A pesar de esta realidad, el Gobierno ha sido terco en entender que nuestro sistema de educación es mixto; es decir, depende de la oferta pública y privada, y ambas deben fortalecerse y protegerse. A través del Ministerio de Educación se ha marchitado la educación superior privada; se han eliminado programas de becas y se trasladó a las universidades la carga de pagar los intereses de todos los créditos. Esto pone en riesgo al sistema, pues el colapso de cualquier privada implicaría un aumento en la demanda de servicios educativos que el sector público no está en capacidad de resistir.
Con este artículo, quisiera encender las alertas alrededor del Icetex. Según Ascun, esta institución adeuda más de 430.000 millones de pesos a las universidades privadas, correspondientes a pagos de matrícula que se han dilatado injustificadamente por demoras en los giros del Gobierno nacional, poniendo en jaque los estudios de 200.000 jóvenes universitarios.
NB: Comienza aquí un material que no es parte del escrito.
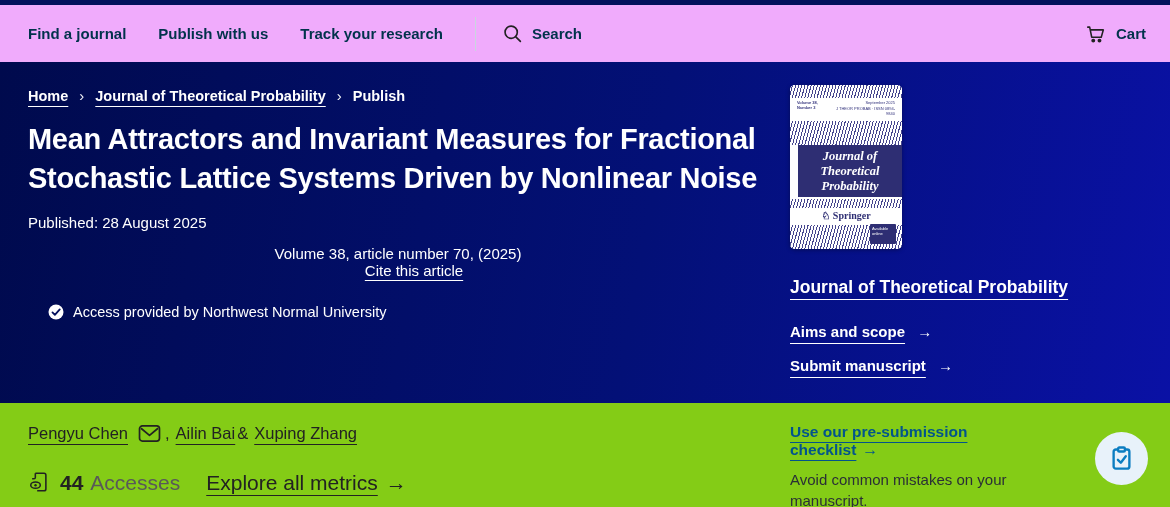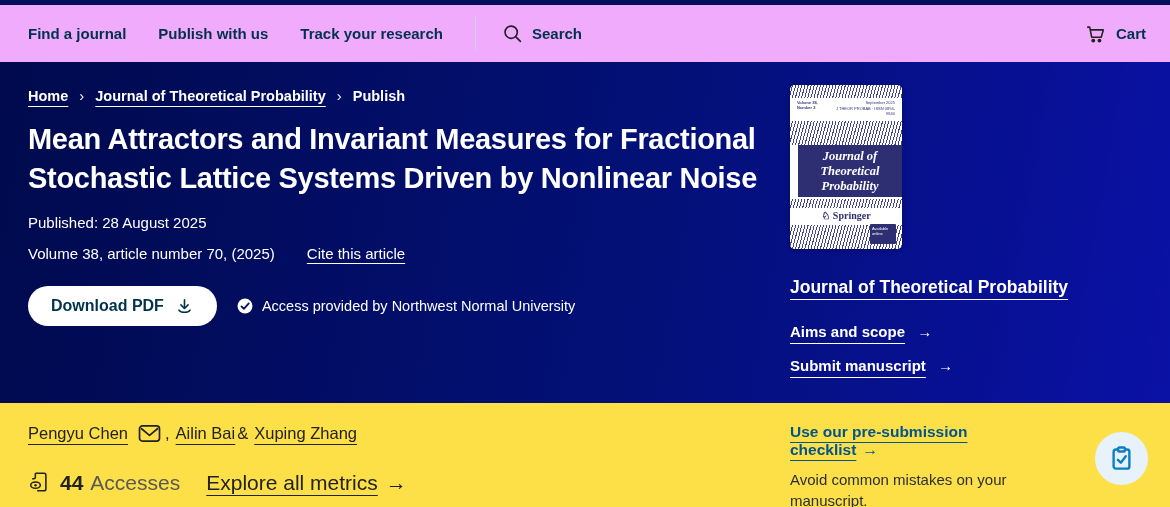--- a/index.html
+++ b/index.html
@@ -26,7 +26,7 @@
   .crumb-current { font-weight:700; }
   .article-title { margin-top:16px; font-size:29px; line-height:39px; font-weight:700; letter-spacing:-0.3px; color:#fff; }
   .published-line { margin-top:16px; font-size:15px; }
-  .volume-line { margin-top:14px; font-size:15px; display:flex; align-items:center; }
+  .volume-line { margin-top:14px; font-size:15px; display:flex; align-items:center;flex-direction:column; }
   .cite-link { margin-left:32px; color:#fff; text-decoration:underline; text-decoration-thickness:1px; text-underline-offset:4px; cursor:pointer; }
   .download-row { margin-top:24px; display:flex; align-items:center; }
   .pdf-btn { display:flex; align-items:center; gap:11px; background:#fff; color:#01324b; border:none;

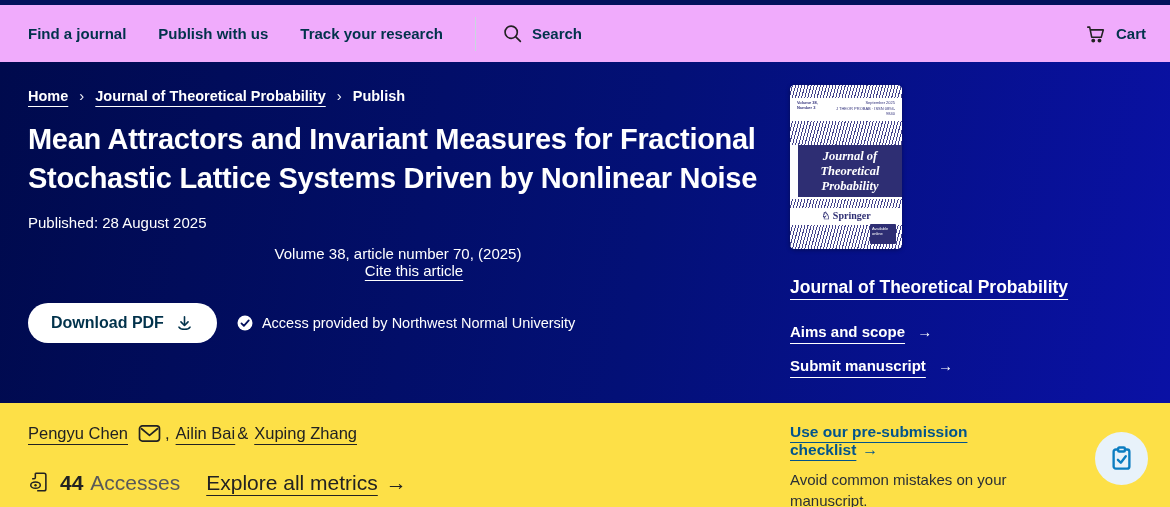--- a/index.html
+++ b/index.html
@@ -133,14 +133,6 @@
       </div>
 
       <div class="download-row">
-        <button class="pdf-btn">
-          <span>Download PDF</span>
-          <svg width="19" height="19" viewBox="0 0 24 24" fill="none" stroke="#01324b" stroke-width="2" stroke-linecap="round" stroke-linejoin="round">
-              <path d="M12 3.5 v10.5"></path>
-              <path d="M7.5 10 L12 14.5 L16.5 10"></path>
-              <path d="M5 16.5 c2.5 3.8 11.5 3.8 14 0"></path>
-            </svg>
-        </button>
         <div class="access-note">
           <svg width="18" height="18" viewBox="0 0 24 24">
               <circle cx="12" cy="12" r="10" fill="#ffffff"></circle>

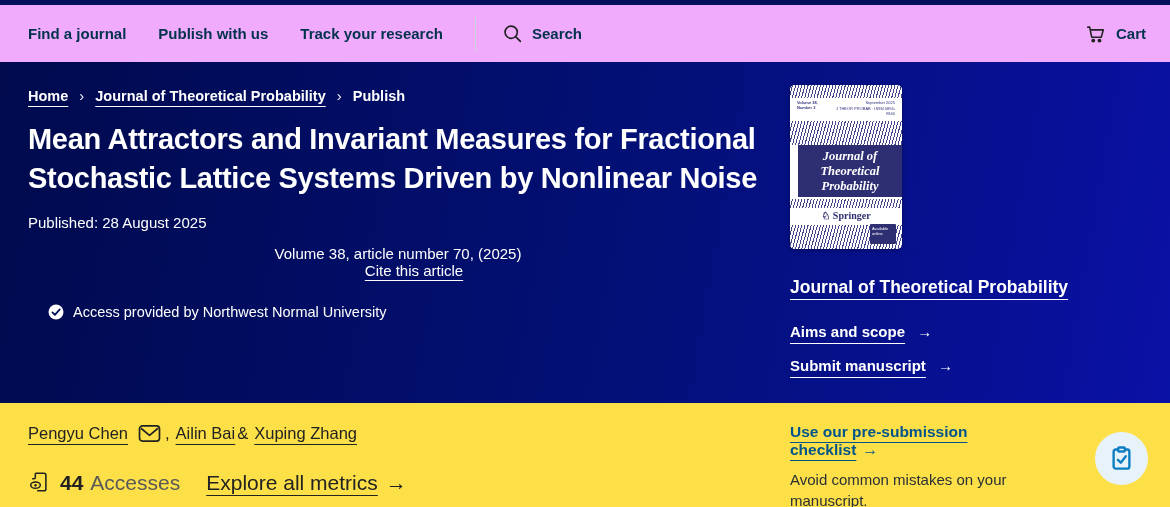--- a/index.html
+++ b/index.html
@@ -62,7 +62,7 @@
   .arrow { margin-left:8px; font-weight:400; text-decoration:none; display:inline-block; }
 
   
-  .meta-section { position:absolute; top:403px; left:0; width:100%; height:104px; background:#fde047; }
+  .meta-section { position:absolute; top:403px; left:0; width:100%; height:104px; background:#84cc16; }
   .authors-row { position:absolute; left:28px; top:21px; display:flex; align-items:center; font-size:16.5px; color:#222; }
   .authors-row a { color:#222; text-decoration:underline; text-decoration-thickness:1px; text-underline-offset:5px; cursor:pointer; }
   .author-sep { margin:0 6px 0 2px; }

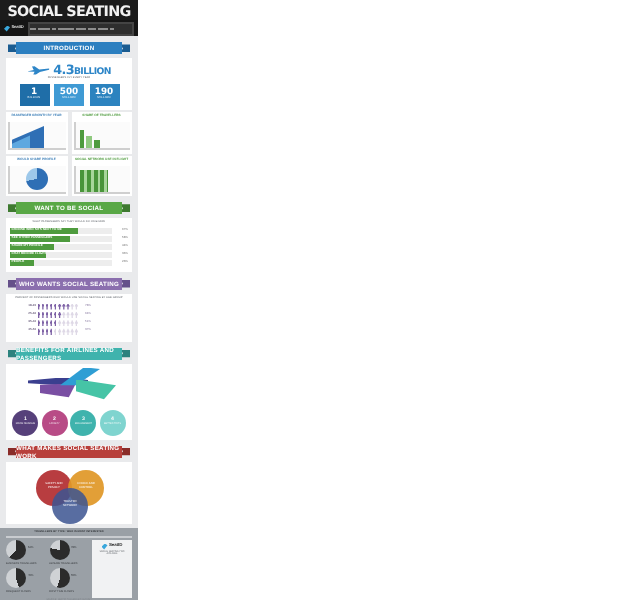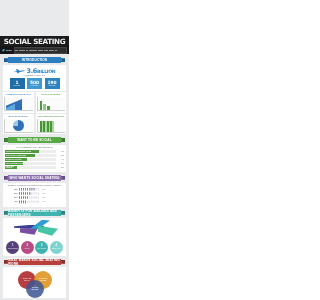--- a/index.html
+++ b/index.html
@@ -14,7 +14,7 @@
   .ctr{display:flex;align-items:center;justify-content:center;}
 
   
-  .hdr{background:#1c1c1c;padding:2px 0 1px;margin-top:36px;}
+  .hdr{background:#1c1c1c;padding:2px 0 1px;}
   .hdr .ttl{color:#f2f2f2;font-size:7.2px;letter-spacing:-.35px;
             font-family:"DejaVu Sans",sans-serif;font-weight:bold;}
   .logorow{background:#151515;height:8px;display:flex;align-items:center;

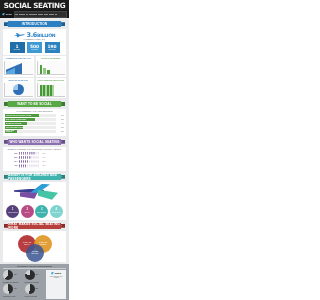--- a/index.html
+++ b/index.html
@@ -194,7 +194,7 @@
   <div class="card">
     <div class="hero">
       <span class="plane"></span>
-      <span class="big"><span>3.6</span><em>BILLION</em></span>
+      <span class="big"><span>4.3</span><em>BILLION</em></span>
     </div>
     <div class="micro">PASSENGERS FLY EVERY YEAR</div>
A pesar de que el presidente y el ministro de Educación habían sugerido eliminar el Icetex, en los últimos días rectificaron que esa no era su intención. En cambio, anunciaron una propuesta de reforma a la entidad, con el fin de convertirla en un banco. También indicaron que se girarán 197.000 millones (parte de la deuda) y que la responsabilidad por las demoras en los pagos era del PAC del Ministerio de Hacienda. Esta respuesta no tranquiliza, pues siguen sin asegurarse los recursos necesarios. Además, no queda claro si los retrasos se dieron por la negligencia del sector Educación o por la incompetencia de Hacienda –ambos casos son gravísimos–. Finalmente, la propuesta de bancarizar el Icetex implicaría, en la práctica, acabarlo, pues los expertos han señalado que la entidad no tendría la infraestructura ni los recursos para soportar esa transformación. Finalizo reiterando que Colombia tiene un sistema de educación superior mixto con infinitas oportunidades de mejora, pero que debemos reconocer y defender. A eso estamos llamados todos, especialmente, los jóvenes.